_DIRECTIONS_: Pictures are to be left out, and every entry repeated exactly.

[Front-end code change data]
--- START ---
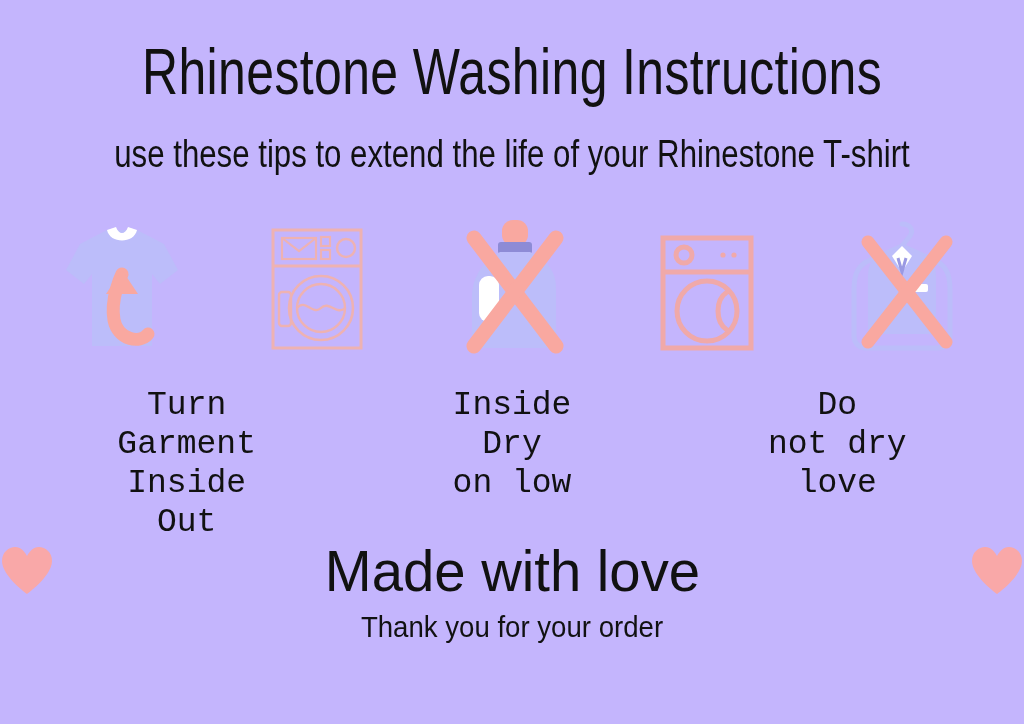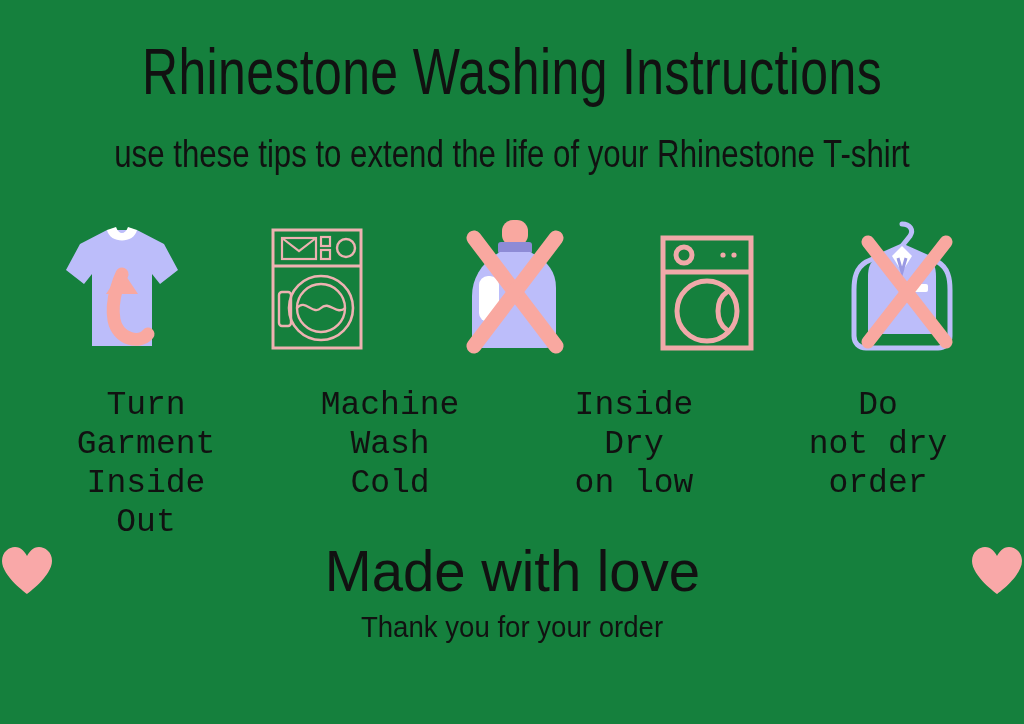"Rhinestone Washing Instructions" .card { background: #15803d -> #c4b5fd }
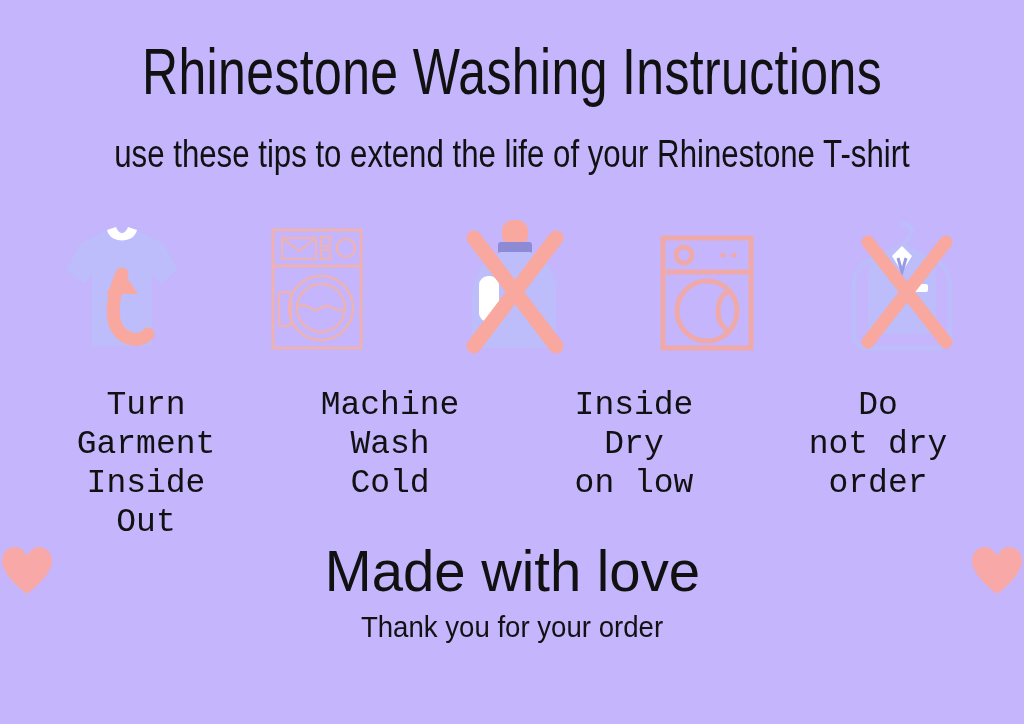"Machine" div.caption-cell { html: <div>Machine Wash Cold</div> -> none }
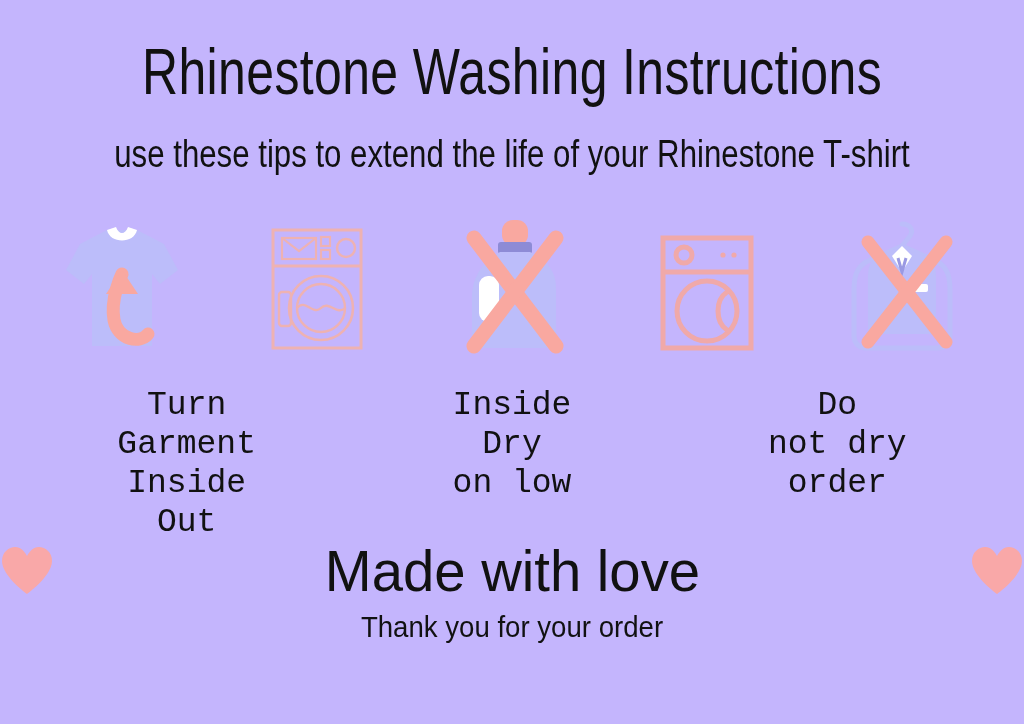"Do" div.caption-cell { text: order -> love }
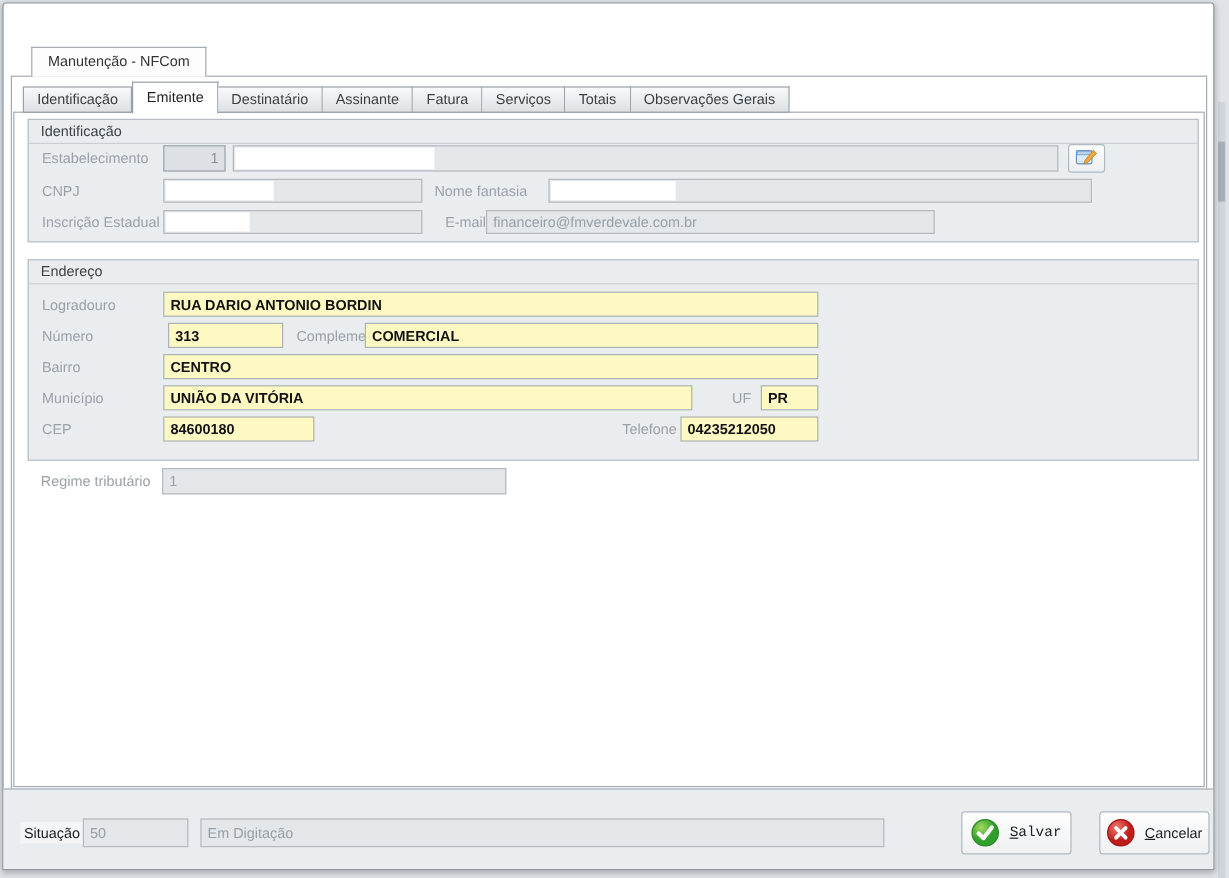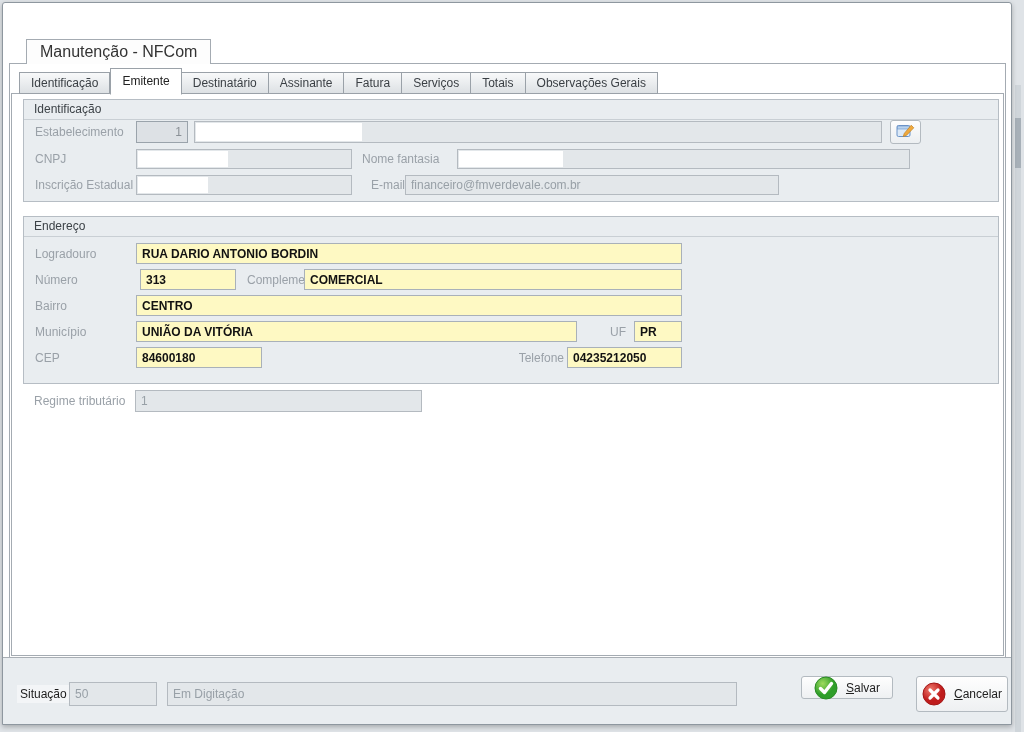"Manutenção - NFCom" .outer-tab { font-size: 16px -> 12px }
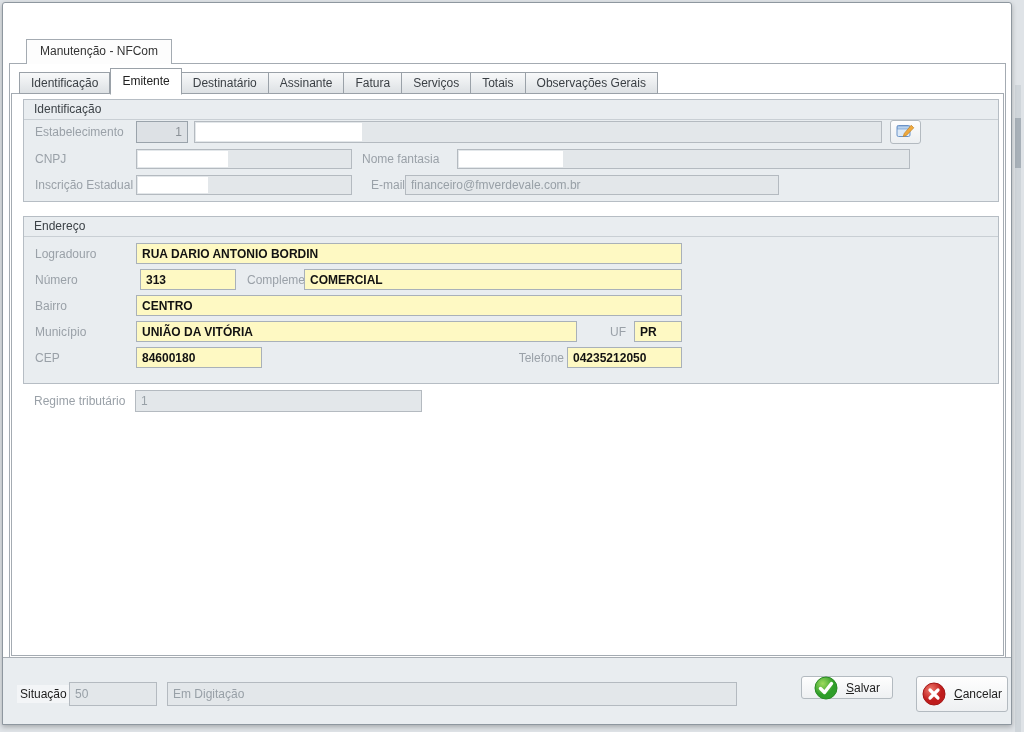"Salvar" div.btn { font-family: none -> Liberation Mono, monospace; height: 23px -> 36px }
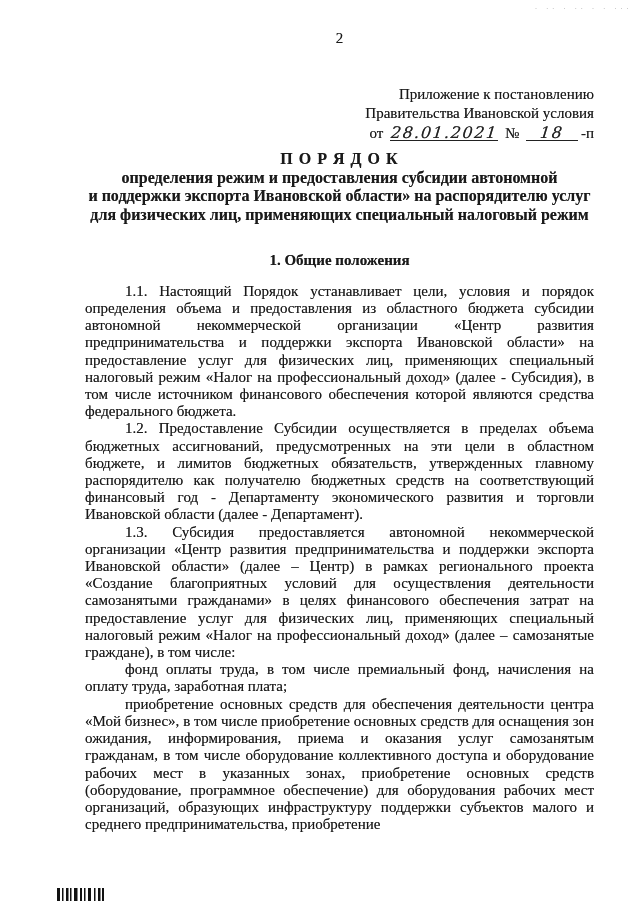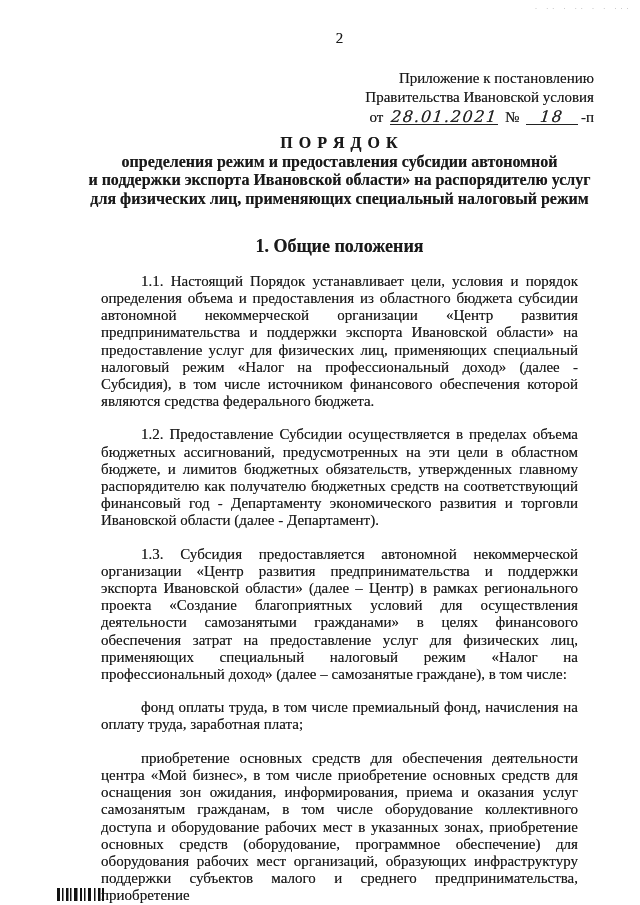"Приложение к постановлению" .annex-header { margin-top: 22px -> 38px }
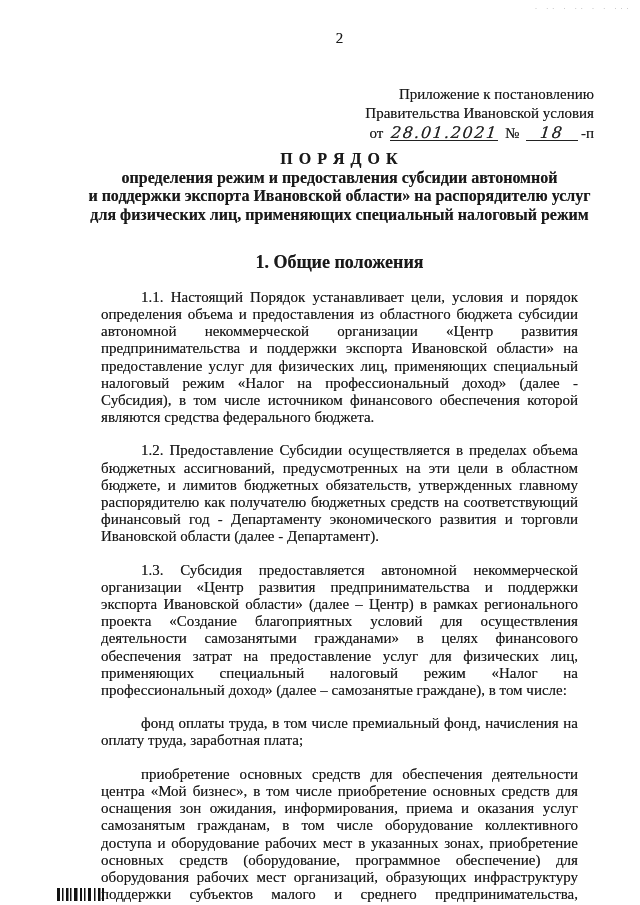"1. Общие положения" .section-heading { font-size: 18px -> 15px }
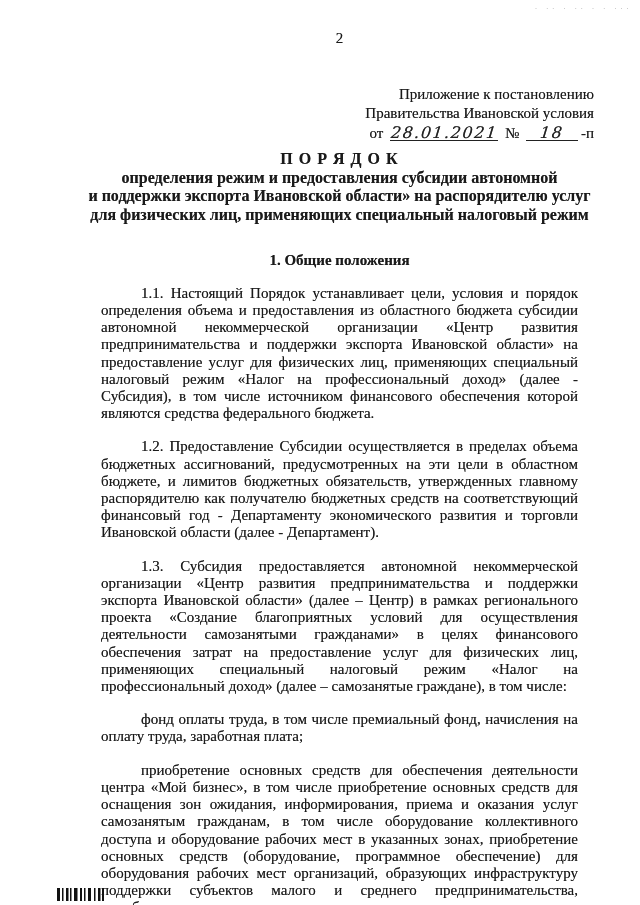"1.1. Настоящий Порядок устанавливает" .body-text p { margin: 16px -> 0 }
--- END ---
_SOLUTION BELOW_:
"Rhinestone Washing Instructions" .card { background: #15803d -> #c4b5fd }
"Machine" div.caption-cell { html: <div>Machine Wash Cold</div> -> none }
"Do" div.caption-cell { text: order -> love }
"Manutenção - NFCom" .outer-tab { font-size: 16px -> 12px }
"Salvar" div.btn { font-family: none -> Liberation Mono, monospace; height: 23px -> 36px }
"Приложение к постановлению" .annex-header { margin-top: 22px -> 38px }
"1. Общие положения" .section-heading { font-size: 18px -> 15px }
"1.1. Настоящий Порядок устанавливает" .body-text p { margin: 16px -> 0 }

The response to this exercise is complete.